Я завтракал внизу. Мне подавала сама мадам Тевене, ее сын еще не спускался. Она спросила, буду ли я есть с ними полуденный кускус, и я сказал, что останусь.


Стол накрыли прямо под набитой соломой головой кабана. На скатерти стояло пять приборов: для госпожи Тевене, Патрика, меня, Мустафы и Хейры. Только мы с Патриком пили аперитив.

Мадам Тевене пригласила нас за стол. Хейра подала пастилью, а потом принесла кускус. Я был гостем, и мне первому подвинули блюдо с большой деревянной ложкой. Без малейшего колебания я взял ее, но, прежде чем положить еду на свою тарелку, посмотрел на Хейру. В ее глазах был дерзкий вызов, и я принял его. Ее взгляд обещал скорую смерть — конечно, не ее собственную, в моих глазах было обещание возможной смерти, скорее всего моей, и только моей.

Положив себе кускус, я обернулся к госпоже Тевене. Она перехватила взгляды, которыми мы обменялись, и, как мне показалось, все поняла, она знала и молча соглашалась.


Мы ели кускус. Вдруг Патрик Тевене закашлялся. Кашель стал хриплым, потом затих. Он сказал, что у него болит живот и что боль становится все сильнее. Он согнулся пополам, крича, что не может больше терпеть: как будто внутри него какая-то мерзкая тварь грызет внутренности, собираясь выбраться наружу.

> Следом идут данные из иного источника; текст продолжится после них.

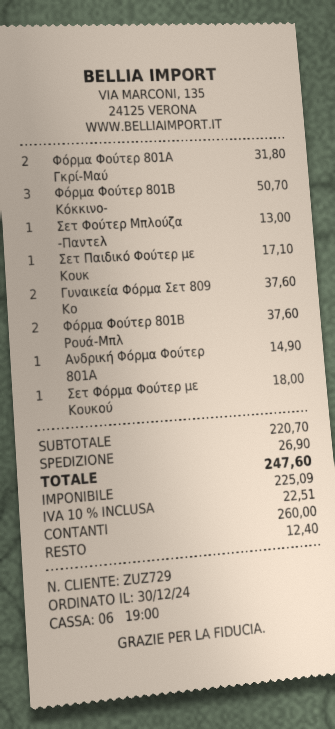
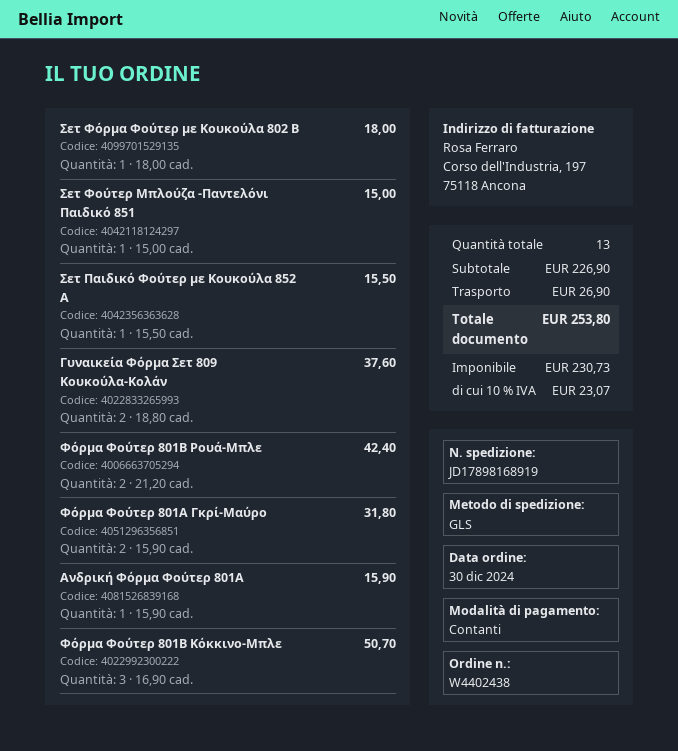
Σετ Φούτερ Μπλούζα -Παντελ: 1 for 13.00 -> 1 for 15.00
Σετ Παιδικό Φούτερ με Κουκ: 1 for 17.10 -> 1 for 15.50
Φόρμα Φούτερ 801Β Ρουά-Μπλ: 2 for 37.60 -> 2 for 42.40
Ανδρική Φόρμα Φούτερ 801Α: 1 for 14.90 -> 1 for 15.90
subtotal: 220.70 -> 226.90
net: 225.09 -> 230.73
tax: 10% = 22.51 -> 10% = 23.07
total: 247.60 -> 253.80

Госпожа Тевене пошла звонить врачу, но во взгляде Хейры я прочел приговор Патрику: «Поздно. Ему уже никто не поможет».

Патрик упал со стула и забился на полу в конвульсиях. Лужица мочи и жидкого кала растекалась у его ног. В комнате стоял сильный запах гнили, Внезапно Патрик перестал биться и замер: он был мертв.


Приехал врач. Хейра подтирала пол возле Патрика. Мы подняли тело и положили его на стол. Врач сказал, что он ничего не может понять: похоже на отравление, но все произошло слишком быстро и непонятно. Он позвонил в полицию и в госпиталь Касабланки и попросил приехать за телом.